Abstract Background Minimally invasive vertebral augmentation procedures are widely used to treat vertebral compression fractures although procedural polymethylmethacrylate cement leakage remains common. We report herein our initial experience with a novel vertebral augmentation technique designed to treat symptomatic vertebral osteoporotic fractures and osteolytic metastases with minimal cement extravasation. Methods Forty-two vertebral fractures were identified in 26 consecutive patients (mean age 74 ± 9 years). All patients were treated with a novel percutaneous vertebral augmentation device (Kiva® VCF Treatment System, Benvenue Medical, Santa Clara, CA, USA).
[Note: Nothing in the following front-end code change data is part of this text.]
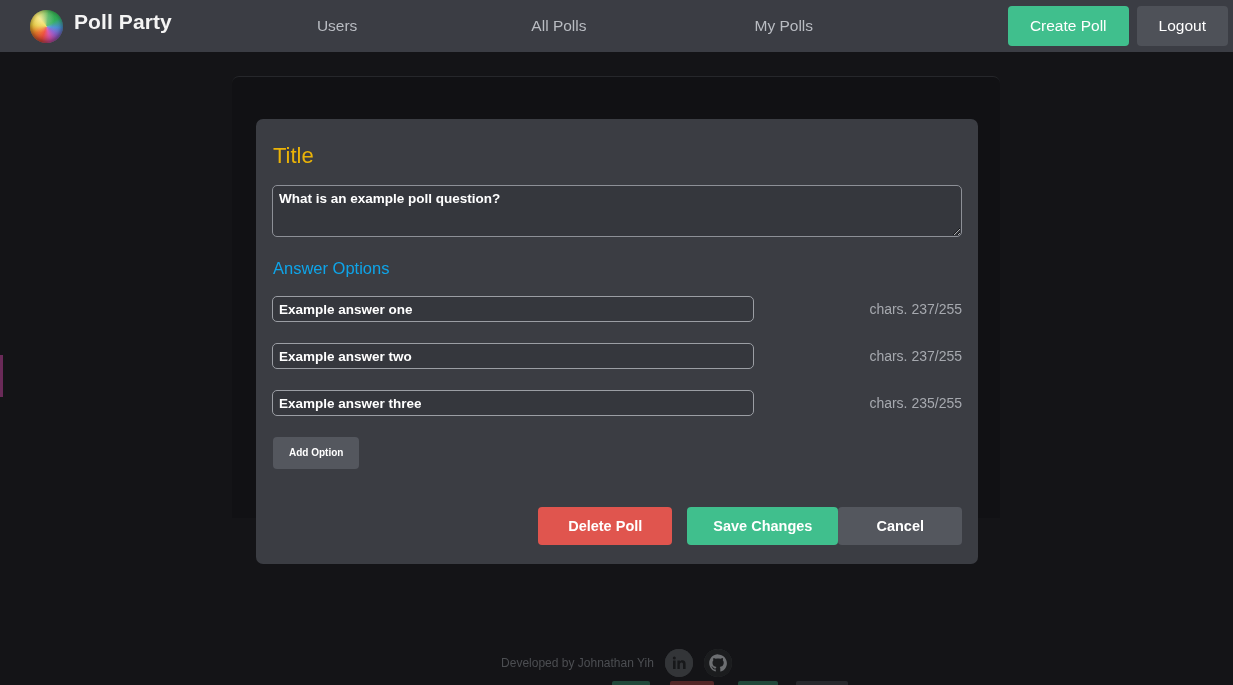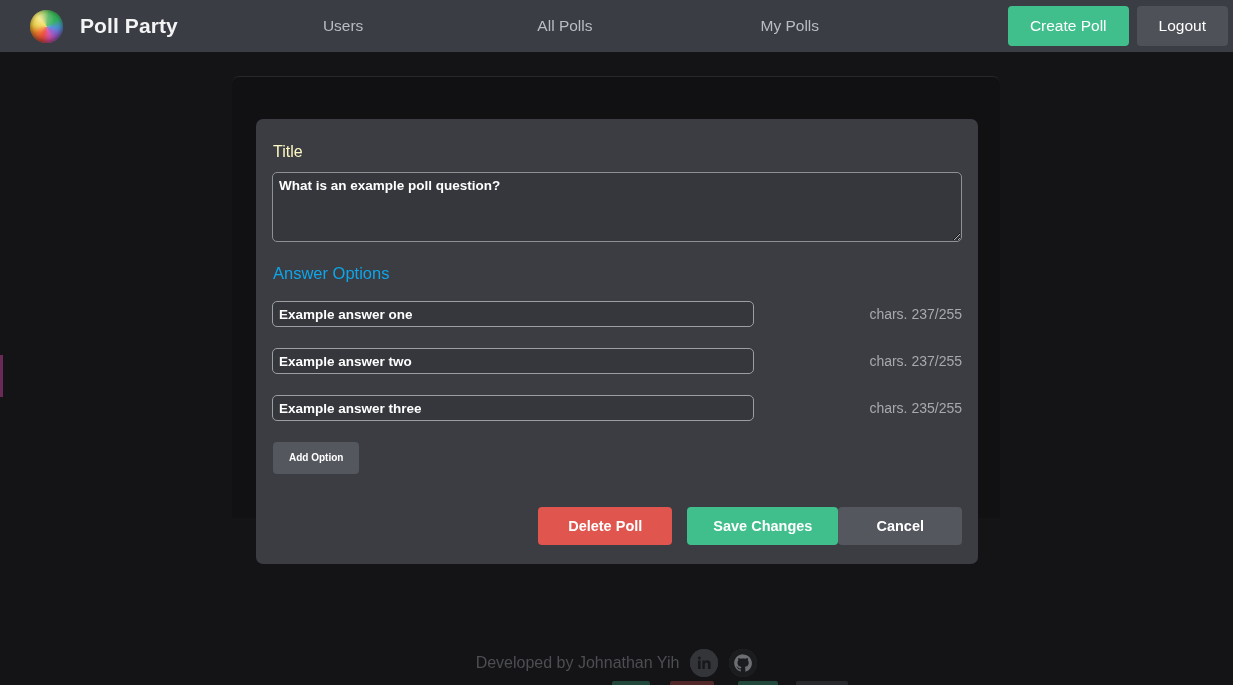--- a/index.html
+++ b/index.html
@@ -24,22 +24,21 @@
     top: 0; left: 0;
     width: 1233px;
     height: 52px;
     background: #3b3d44;
     display: flex;
     align-items: center;
   }
 
   .brand {
     display: flex;
-    align-items: center;
-    gap: 17px;
+    gap: 11px;
     margin-left: 30px;
   }
 
   .logo-ball {
     width: 33px;
     height: 33px;
     border-radius: 50%;
     position: relative;
     overflow: hidden;
     background:
@@ -141,31 +140,31 @@
     left: 256px;
     top: 119px;
     width: 722px;
     height: 445px;
     background: #3b3d43;
     border-radius: 7px;
     padding: 24px 16px 0 16px;
   }
 
   .field-label {
-    font-size: 16px;
-    color: #fef9c3;
+    font-size: 22px;
+    color: #eab308;
     margin-left: 1px;
-    margin-bottom: 11px;
+    margin-bottom: 16px;
     display: block;
   }
 
   .title-textarea {
     display: block;
     width: 690px;
-    height: 70px;
+    height: 52px;
     background: #35373d;
     border: 1px solid #8d9097;
     border-radius: 5px;
     color: #ffffff;
     font-family: "Liberation Sans", sans-serif;
     font-size: 13.5px;
     font-weight: bold;
     padding: 5px 6px;
     resize: both;
     outline: none;
@@ -256,21 +255,21 @@
     left: 0;
     bottom: 8px;
     width: 1233px;
     display: flex;
     align-items: center;
     justify-content: center;
     gap: 11px;
   }
 
   .footer-text {
-    font-size: 16px;
+    font-size: 12px;
     color: #4c4e52;
     white-space: nowrap;
   }
 
   .social-icon {
     width: 28px;
     height: 28px;
     border-radius: 50%;
     background: #323437;
     display: flex;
Indications for surgery included recent (≤ 3 months) symptomatic osteoporotic vertebral fracture (n = 34) and pathologic vertebral fractures (e.g. metabolic bone disease, myeloma, metastasis) (n = 8) located between T10 and S1. Patient outcomes were evaluated pre-treatment and at 2- and 6-month follow-up visits. Postoperative cement extravasation was assessed with computed tomography. Patient-reported back pain was quantified using an 11-point numeric scale. Back-specific functional disability was self-reported with the Oswestry Disability Index on a 0 to 100% scale. Results No cases of intraoperative hypotension, respiratory disturbance, neurological deterioration, infection, or death were observed. There were 2 (4.8%) levels where anterior cement leakage was visible radiographically in patients with osteolyses. No intracanal leakage was observed. Back pain scores improved 71% (p < 0.001) from pre-treatment to the 6-month follow-up. Back function improved 56% from baseline to 6 months (p < 0.001). Conclusions The initial clinical experience with the Kiva® System demonstrated significant improvements in back pain and function with minimal and clinically insignificant procedural cement leakage.